BlackBerry launched a low-cost touchscreen device in Jakarta, the Z3, as the embattled smartphone maker looks to revive sales in emerging markets like Indonesia where its once-fervent following has shrivelled.
The handset, unveiled at a glitzy launch event in the Indonesian capital on Tuesday, is the first in a line of devices being made with FIH Mobile, a unit of the giant Taiwanese Foxconn Technology Group best known for assembling gadgets like iPhones and iPads for Apple.
The success of the handset retailing for less than $200 could well decide the outcome of both BlackBerry’s tie-up with the contract manufacturing giant and its own future in smartphones. The Z3 Jakarta Edition will hit store shelves on May 15.
“If this device allows them to grow again, even if it’s just small, steady growth, that’s a success in itself. That says there is still room for BlackBerry in Indonesia,” said Ryan Lai, market analyst at consultancy IDC.
The Z3 is the first phone to be launched by BlackBerry since new chief executive John Chen took the helm late last year. After Indonesia it will be gradually introduced in six other countries including the Philippines, India, Vietnam and Malaysia.
Waterloo, Ontario-based BlackBerry hopes that the device and others to follow will help it claw back some of the collapse in its market share, ceded to Apple’s iPhone and Samsung’s line of Galaxy devices powered by Google’s Android operating system.

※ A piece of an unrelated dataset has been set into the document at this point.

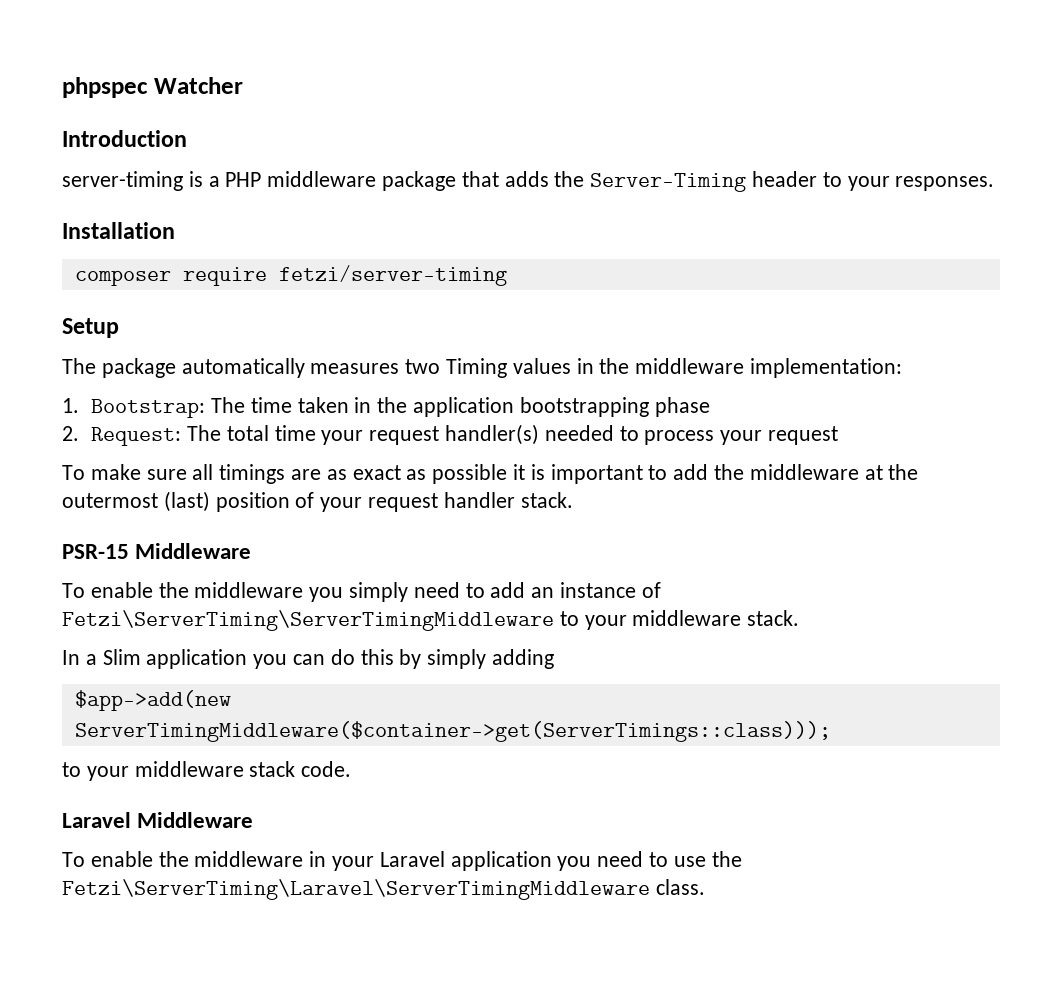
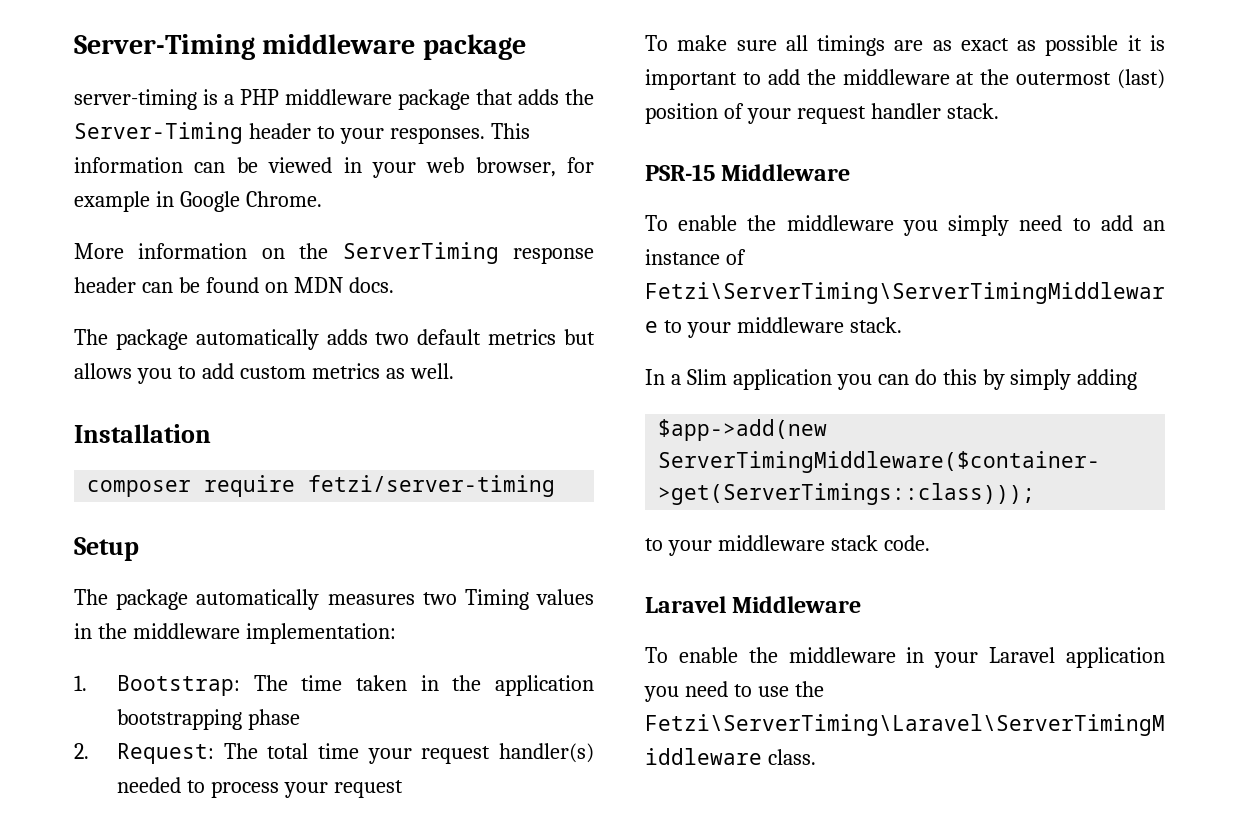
[62,77,243,98] [62,130,187,147] phpspec Watcher // Introduction -> [74,34,526,60] Server-Timing middleware package
(995, 183) none -> [490,123,530,139] [74,157,594,178] [74,191,322,212] [74,242,594,264] [74,277,394,293] [74,329,595,350] [74,363,454,384] This information can be viewed in your web browser, for example in Google Chrome. // More information on the ServerTiming response header can be found on MDN docs. // The package automatically adds two default metrics but allows you to add custom metrics as well.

“If the market doesn’t receive this product well, then we definitely have some negative issues to deal with,” Chen said at the launch at Jakarta’s Ritz-Carlton hotel. BlackBerry said it doesn’t have an official sales target for the device, but Chen said he expects to sell millions of Z3 handsets around the world, without disclosing further details.
Just two years ago, the Canadian firm had a 40% share of the Indonesian market, shipping more than 600,000 handsets per quarter in a country once known as “BlackBerry Nation”.
But the launch of the premium, high-priced BlackBerry 10 last year failed to attract buyers in a country where nearly 40% of the population live on about $2 a day. The company’s market share has slumped to just 4%.